Top-k computation is an important data processing tool and constitute a basic aggregation query. In many applications, it is not feasible to examine the whole dataset and therefore approximate query processing is performed using a random sample of the records [4], [8], [13], [20], [14], [1]. These applications arise when the dataset is massive or highly distributed [12] such as the case with IP packet traffic that is both distributed and sampled, and with Netflow records that are aggregated over sampled packet traces and collected distributively. Other applications arise when the value of the attribute we aggregate over is not readily available and determining it for a given record has associated (computational or other) cost. For example, when we aggregate over the domain name that corresponds to a source or destination IP address, the domain name is obtained via a reverse DNS lookups which we may want to perform only on a sample of the records.

A top-k query over some attribute is to determine the k most common values for this attribute and their frequencies (number of occurrences) over a set of records. Examples of such queries are to determine the top-100 Autonomous Systems (AS) destinations, the top-100 applications (web, p2p, other protocols), 10 most popular Web sites, or 20 most common domain names. These queries can be posed in terms of number of IP packets (each packet is considered a record), number of distinct IP flows (each distinct flow is considered a record), or other unit of interest. We are interested in processing top-k queries from a sample of the records. For example, from a sampled packet streams or from a sample of the set of distinct flows. We seek probabilistic or approximate answers that are provided with confidence intervals.

It is interesting to contrast top-k queries with proportion queries. A proportion query is to determine the frequency of a specified attribute value in a dataset. Examples of proportion queries are to estimate the fraction of IP packets or IP flows that belong to p2p applications, originate from a specific AS, or from a specific Web site.

Processing an approximate proportion query from a random sample is a basic and well understood statistical problem. The fraction of sampled records with the given attribute value is an unbiased estimator, and confidence intervals are obtained using standard methods.

Processing top-k queries from samples is more challenging. When the complete dataset is observed, we can compute the frequency of each value and take the top-k most frequent values. When we have a random sample of the records, the natural estimator is the result of performing the same action on the sample. That is, obtaining the k most frequent values in the sample and proportionally scaling them to estimate the frequencies of the top-k values in the real dataset. This estimator, however, is biased upwards: The expectation of the combined frequency of the top-k items in the sample is generally larger than the value of this frequency over the unsampled records. This is a consequence of the basic statistical property that the expectation of the maximum of a set of random variables is generally larger than the maximum of their expectations.

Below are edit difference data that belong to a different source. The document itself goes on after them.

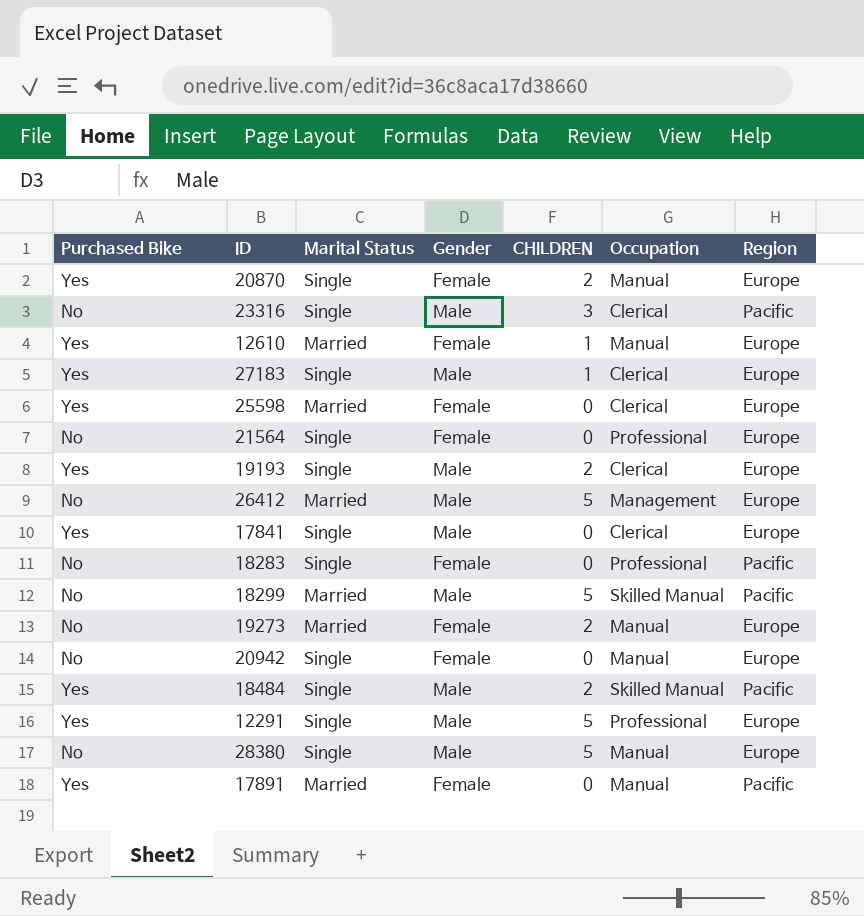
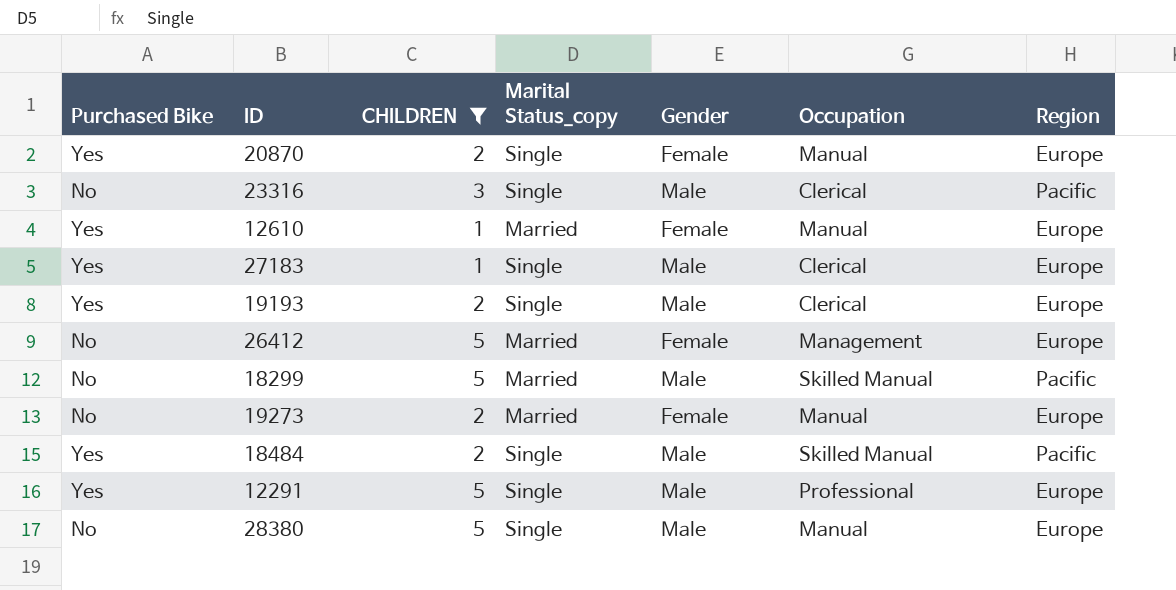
filter: none -> CHILDREN != 0
column CHILDREN | position: 5 -> 3
column name: Marital Status -> Marital Status_copy
26412 | Gender: Male -> Female

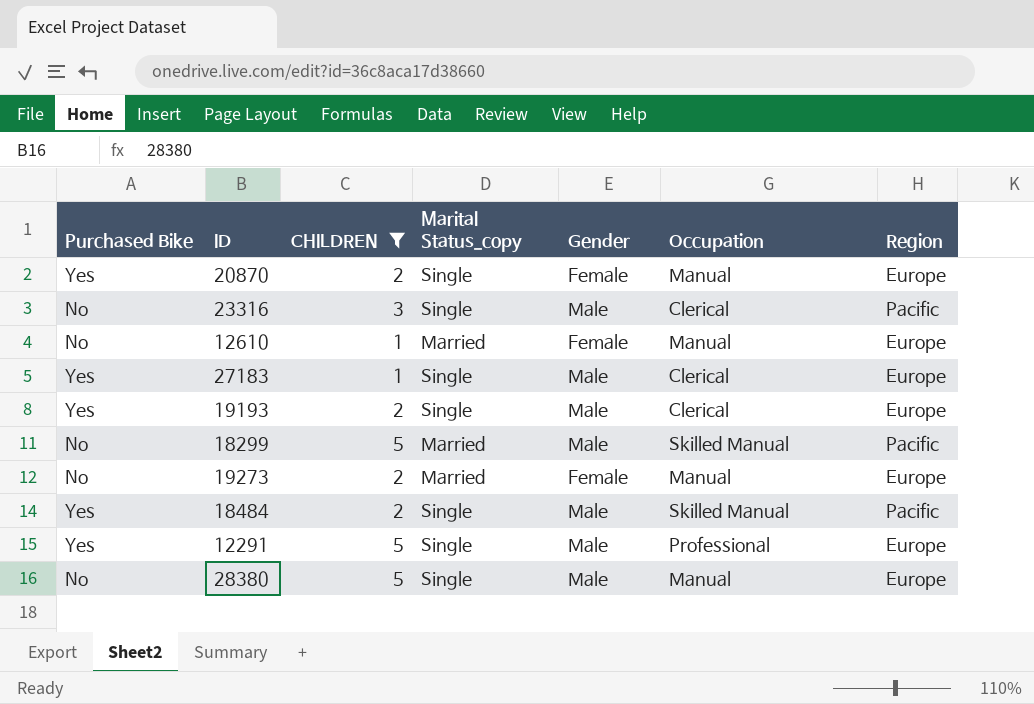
row 26412: No | 5 | Married | Female | Management | Europe -> none
12610 | Purchased Bike: Yes -> No

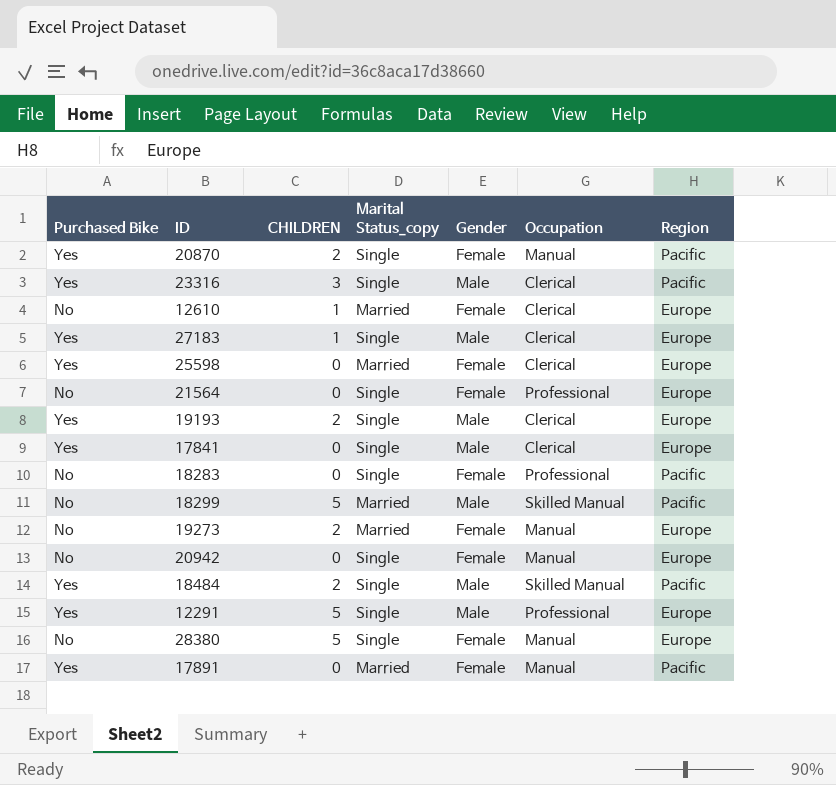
filter: CHILDREN != 0 -> none
20870 | Region: Europe -> Pacific
23316 | Purchased Bike: No -> Yes
12610 | Occupation: Manual -> Clerical
28380 | Gender: Male -> Female

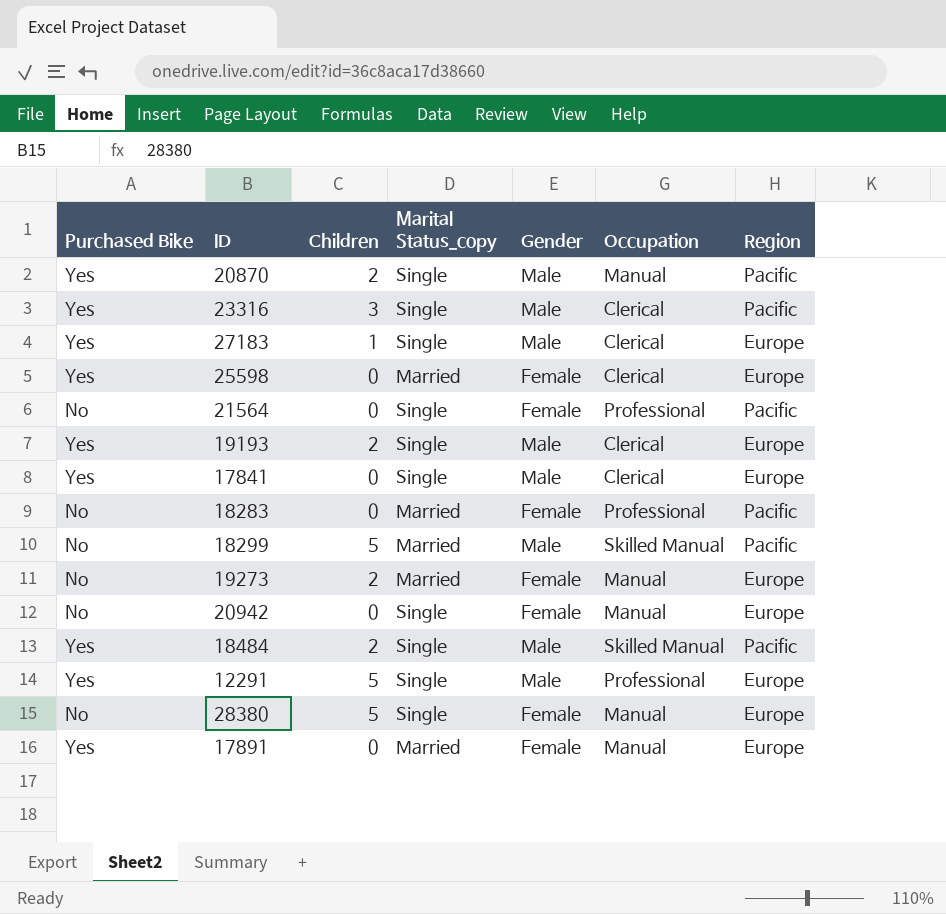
column name: CHILDREN -> Children
row 12610: No | 1 | Married | Female | Clerical | Europe -> none
20870 | Gender: Female -> Male
21564 | Region: Europe -> Pacific
18283 | Marital Status_copy: Single -> Married
17891 | Region: Pacific -> Europe

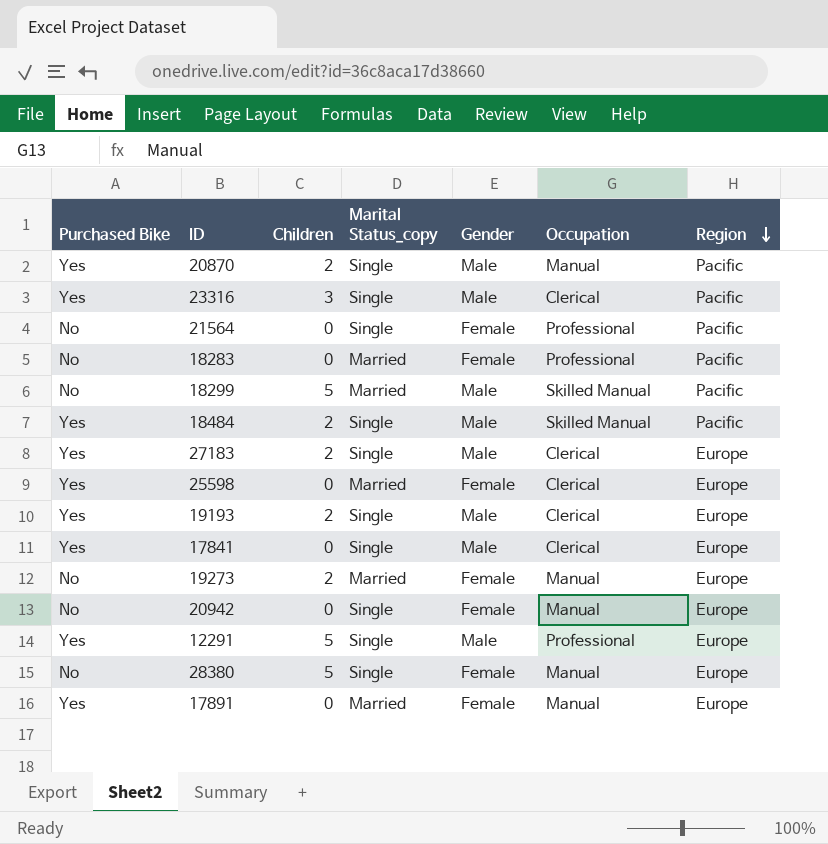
row order: none -> Region descending
27183 | Children: 1 -> 2

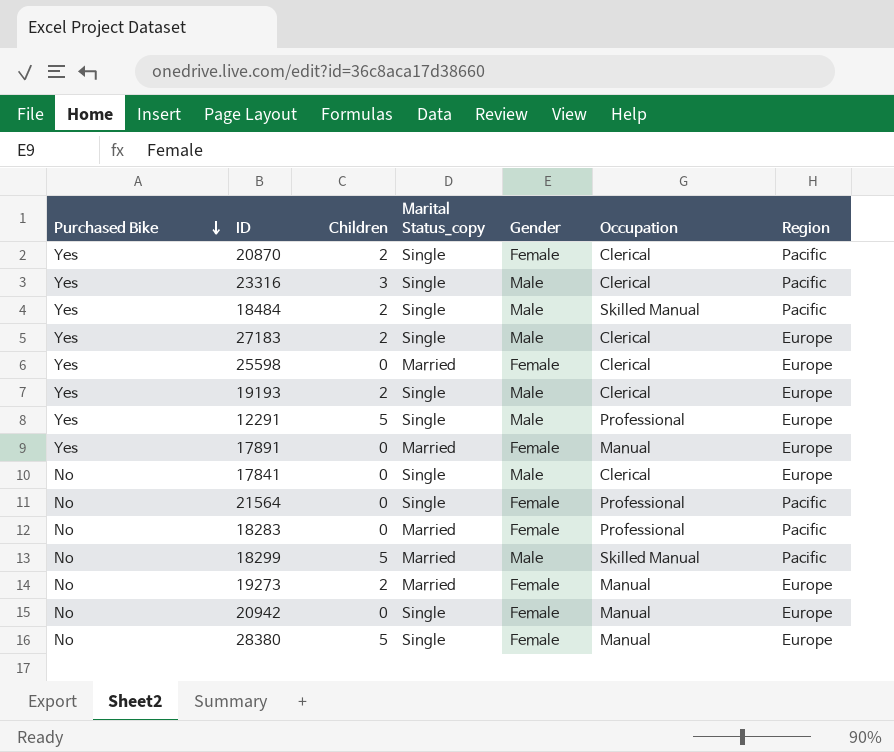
row order: Region descending -> Purchased Bike descending
20870 | Gender: Male -> Female
20870 | Occupation: Manual -> Clerical
17841 | Purchased Bike: Yes -> No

While this bias must be accounted for when deriving confidence intervals and when evaluating the relation between the sampled and the actual top-k sets, it is not easy to capture as it depends on the fine structure of the full distribution of frequencies in the unsampled dataset, which is not available to us.

In Sections 3 Basic bounds for top-, 4 The Naive confidence interval, 5 Using a cumulative upper bound, 6 Cross-validation methods, 7 Evaluation results, we devise and evaluate three basic methods to derive confidence intervals for top-k estimates. The main problem which we consider is to estimate the sum of the frequencies of the top-k values.

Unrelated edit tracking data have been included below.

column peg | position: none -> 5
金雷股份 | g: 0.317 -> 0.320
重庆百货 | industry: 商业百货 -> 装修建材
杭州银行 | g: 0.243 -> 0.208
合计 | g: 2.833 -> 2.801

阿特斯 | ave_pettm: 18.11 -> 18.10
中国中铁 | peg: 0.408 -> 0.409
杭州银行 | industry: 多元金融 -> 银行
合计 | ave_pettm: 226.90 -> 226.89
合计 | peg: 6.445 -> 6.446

  • “Naive” bound: Let fˆ be the sum of the frequencies of the top-k elements in the sample. We consider distributions (datasets) for which the probability that in a sample the sum of the frequencies of the top-k elements is at least fˆ is at least δ. Among these distributions we look for those of smallest sum of top-k frequencies, say this sum is x. We use x as the lower end of our confidence interval. By constructing the confidence interval this way we capture both the bias of the sampled top-k frequency and standard proportion error bounds. The definition of the Naive bound requires to consider all distributions, which is not computationally feasible. To compute this interval, we identify a restricted set of distributions such that it is sufficient to consider these distributions. We then construct a precomputed table providing the bound for the desired confidence level and sampled top-k frequency fˆ.

  • CUB bounds: We use the sample distribution to construct a cumulative upper bound (CUB) for the top-i weight for all i1. We then use the CUB to restrict the set of distributions that must be taken into account in the lower bound construction. Therefore, we can potentially obtain tighter bounds than by the Naive approach. The CUB method, however, is computationally intensive, since we cannot use precomputed values.

  • Cross-validation bounds: We borrow terminology from hypothesis testing. The sample is split into two parts, one is the “learning” part and the other is a “testing” part. Let S be the sampled top-k set of the learning part. We use the sampled weight of S in the testing part to obtain the “lower end” for our confidence interval. We also consider variations of this method in which the sample is split into more parts.

We evaluate these methods on a collection of datasets that include IP traffic flow records collected from a large ISP and Web request data. We show (precise characterization is provided in the sequel) that in a sense, the hardest distributions, those with the worst confidence bounds for a given sampled top-k weight, are those where there are many large items that are close in size. Real-life distributions, however, are more Zipf-like and therefore, the cross-validation and CUB approaches can significantly outperform the Naive bounds. The Naive bounds, however, require the least amount of computation.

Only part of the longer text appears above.